# DATE_AND_TIME Format ändern



## flockal (23 Juli 2019)

Hallo Leute.

Ich will in Codesys zwei Zeiten vergleichen um ein Event auszulösen.

Die eine Zeit bekomme ich vom System und ist im Format YYYY-MM-TT-hh:mm:ss angegeben, jedoch interressieren mich nur die Stunden und Minuten, da ich die zweite Zeit aus einer Datenbank entnehme und das Format hh:mm hat.

hat jemand eine Idee wie ich das DT Format ändern kann?

Wäre super!


----------



## DeltaMikeAir (23 Juli 2019)

So vielleicht:

Date and Time umwandeln in Time


----------



## flockal (23 Juli 2019)

danke für die rasche Antwort, jedoch habe ich das auch schon probiert und das ist nicht ganz das wonach ich zuche.

wenn ich es so umwandel habe ich immer noch die Sekunden und kein fixes Format.

Ich will nur die Uhrzeit in Stunden und Minuten


----------



## Peter255 (23 Juli 2019)

Hallo,

leider verstehe ich die Übergabe der Zeitvorgaben nicht ganz. Werden sie als String Übergeben?

In Codesys wird DT intern als DWORD in Sekunden dargestellt.

Wenn die Stunden hh und die Minuten mm als Zahlen vorliegen würde ich eine DWORD Variable deklarieren und dann die Zeit zusammensetzen.

dw_Tageszeit: DWORD;

dw_Tageszeit:= (HH*3600)+(mm*60);

Danach kann man den Wert als DWORD direkt mit >, < oder = vergleichen,
oder mit to_DT in das Zeitformat umwandeln.

Grüße


----------



## Heinileini (23 Juli 2019)

flockal schrieb:


> wenn ich es so umwandel habe ich immer noch die Sekunden und kein fixes Format.

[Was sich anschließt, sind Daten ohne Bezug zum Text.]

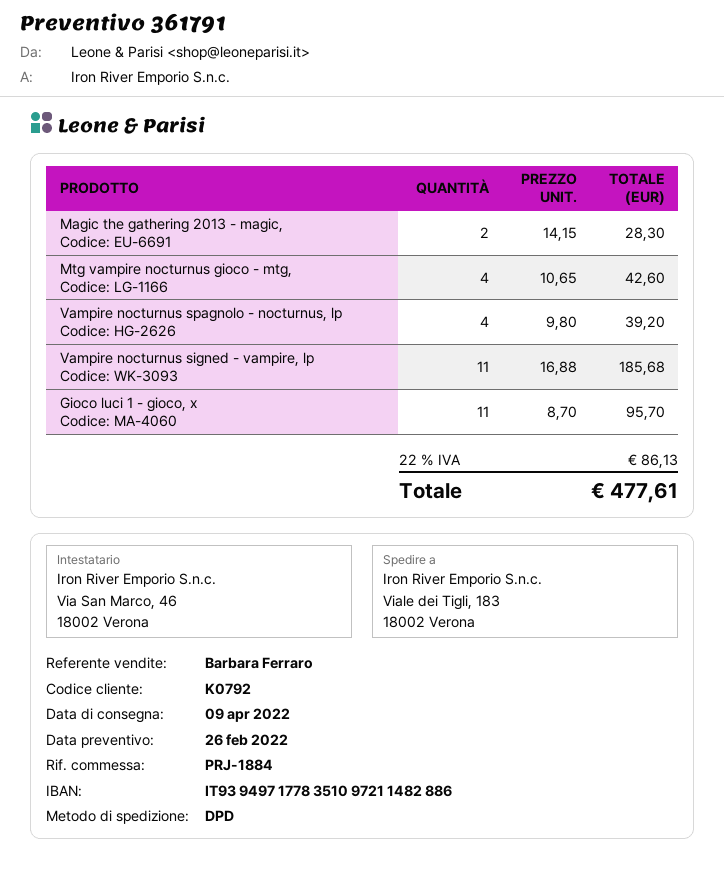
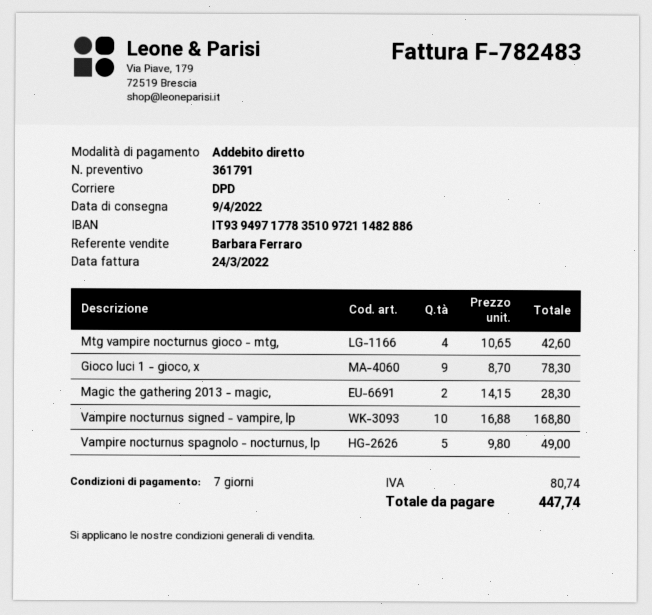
Vampire nocturnus spagnolo - nocturnus, lp: 4 x 9.80 = 39.20 -> 5 x 9.80 = 49.00
Vampire nocturnus signed - vampire, lp: 11 x 16.88 = 185.68 -> 10 x 16.88 = 168.80
Gioco luci 1 - gioco, x: 11 x 8.70 = 95.70 -> 9 x 8.70 = 78.30
tax: 86.13 -> 80.74
total: 477.61 -> 447.74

Was ist denn ein "fixes Format"? FestPunktZahl? Wenn Du die Zeit durch 60 teilst, sollte die Anzahl Minuten herauskommen.
Wenn Du Stunden und Minuten separat benötigst, teilst Du dieses ZwischenErgebnis noch mal durch 60 --> Anzahl Stunden und Zwischenergebnis MOD 60 --> Anzahl Minuten.


----------



## holgermaik (23 Juli 2019)

Hallo flocal
Deine Systemzeit wandelst du nach TOD. Deine Datenbankzeit baust du dir nach Peter seinem Vorschlag in #4 auch als TOD zusammen.
Jetzt kannst du direkt vergleichen. Sollten die Sekunden in der Systemzeit stören splittest du die Zeit auf entfernst die Sekunden und baust sie wieder zusammen oder vergleichst gleich die UINT.
Codesys 3.5 - TODSplit / TODConcat
Codesys 2.3 - Oscat SDT Datentypen.
Holger


----------